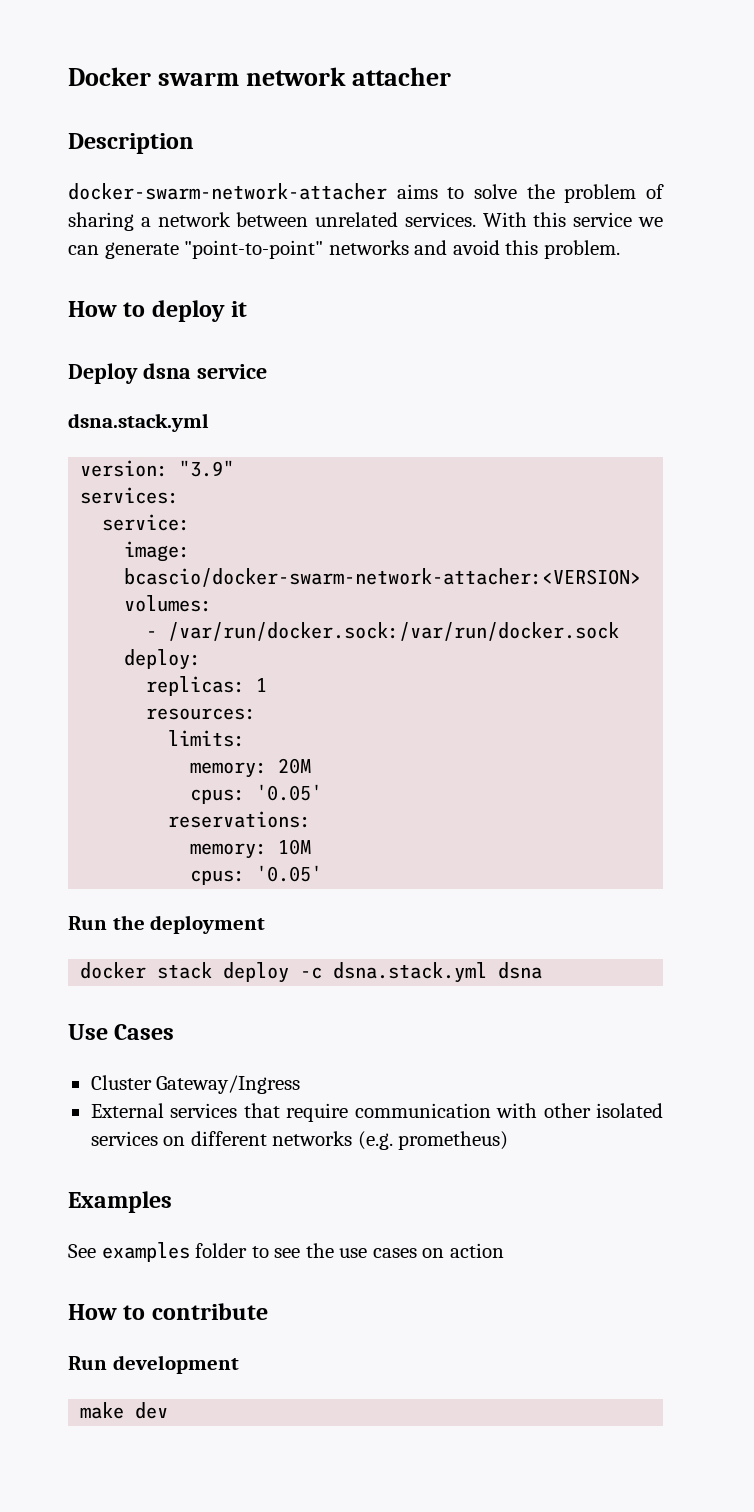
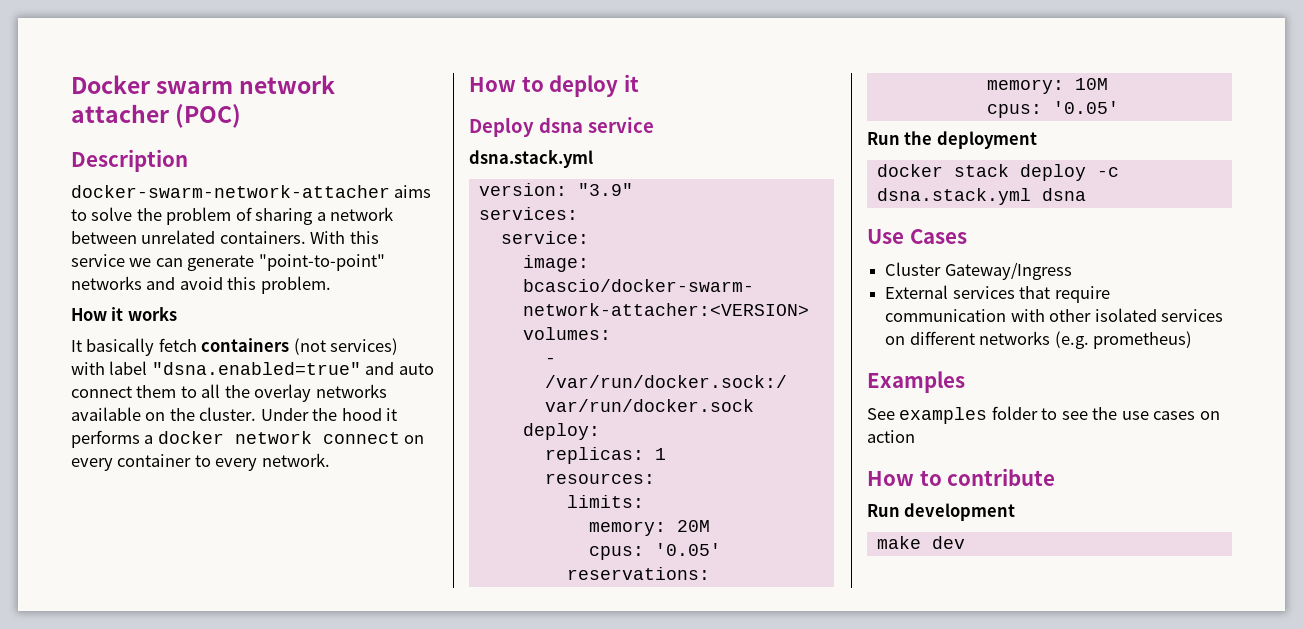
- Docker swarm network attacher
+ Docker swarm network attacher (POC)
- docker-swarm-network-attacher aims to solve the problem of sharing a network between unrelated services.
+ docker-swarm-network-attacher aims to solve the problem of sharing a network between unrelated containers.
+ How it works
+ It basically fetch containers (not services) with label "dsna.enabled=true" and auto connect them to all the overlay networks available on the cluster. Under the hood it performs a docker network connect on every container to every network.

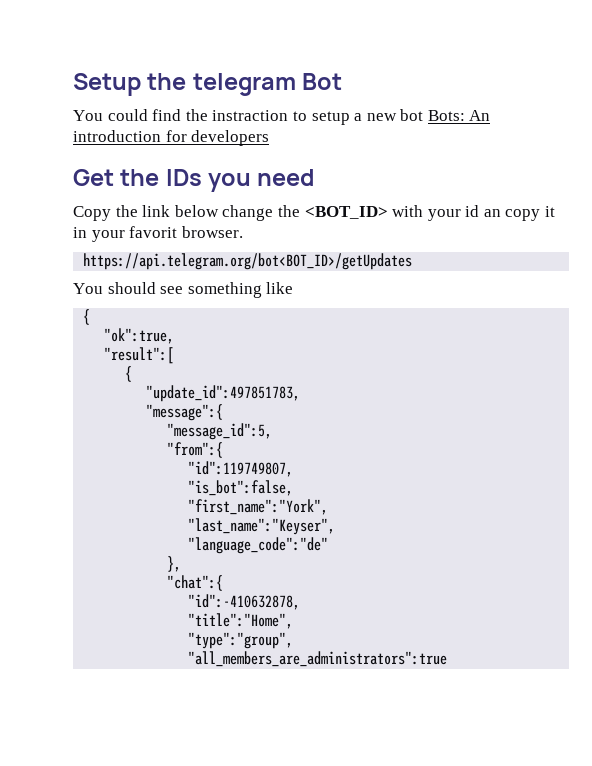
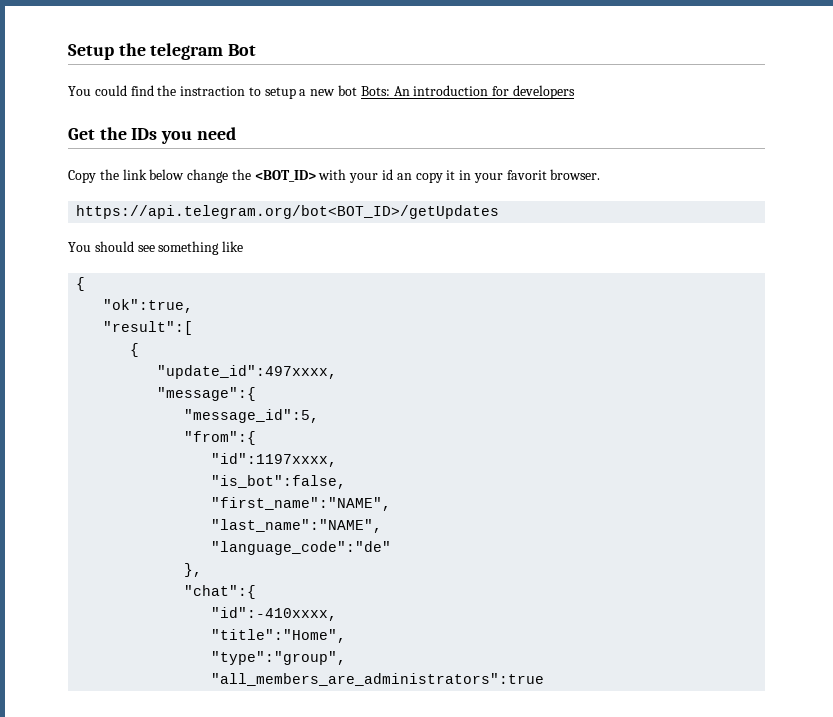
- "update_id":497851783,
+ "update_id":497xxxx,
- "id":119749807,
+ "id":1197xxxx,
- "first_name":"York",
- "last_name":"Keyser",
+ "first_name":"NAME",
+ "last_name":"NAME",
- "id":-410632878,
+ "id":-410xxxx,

━━━━━━

Restate all of the material above word for word, excluding the pictures.

- Docker swarm network attacher
+ Docker swarm network attacher (POC)
- docker-swarm-network-attacher aims to solve the problem of sharing a network between unrelated services.
+ docker-swarm-network-attacher aims to solve the problem of sharing a network between unrelated containers.
+ How it works
+ It basically fetch containers (not services) with label "dsna.enabled=true" and auto connect them to all the overlay networks available on the cluster. Under the hood it performs a docker network connect on every container to every network.

- "update_id":497851783,
+ "update_id":497xxxx,
- "id":119749807,
+ "id":1197xxxx,
- "first_name":"York",
- "last_name":"Keyser",
+ "first_name":"NAME",
+ "last_name":"NAME",
- "id":-410632878,
+ "id":-410xxxx,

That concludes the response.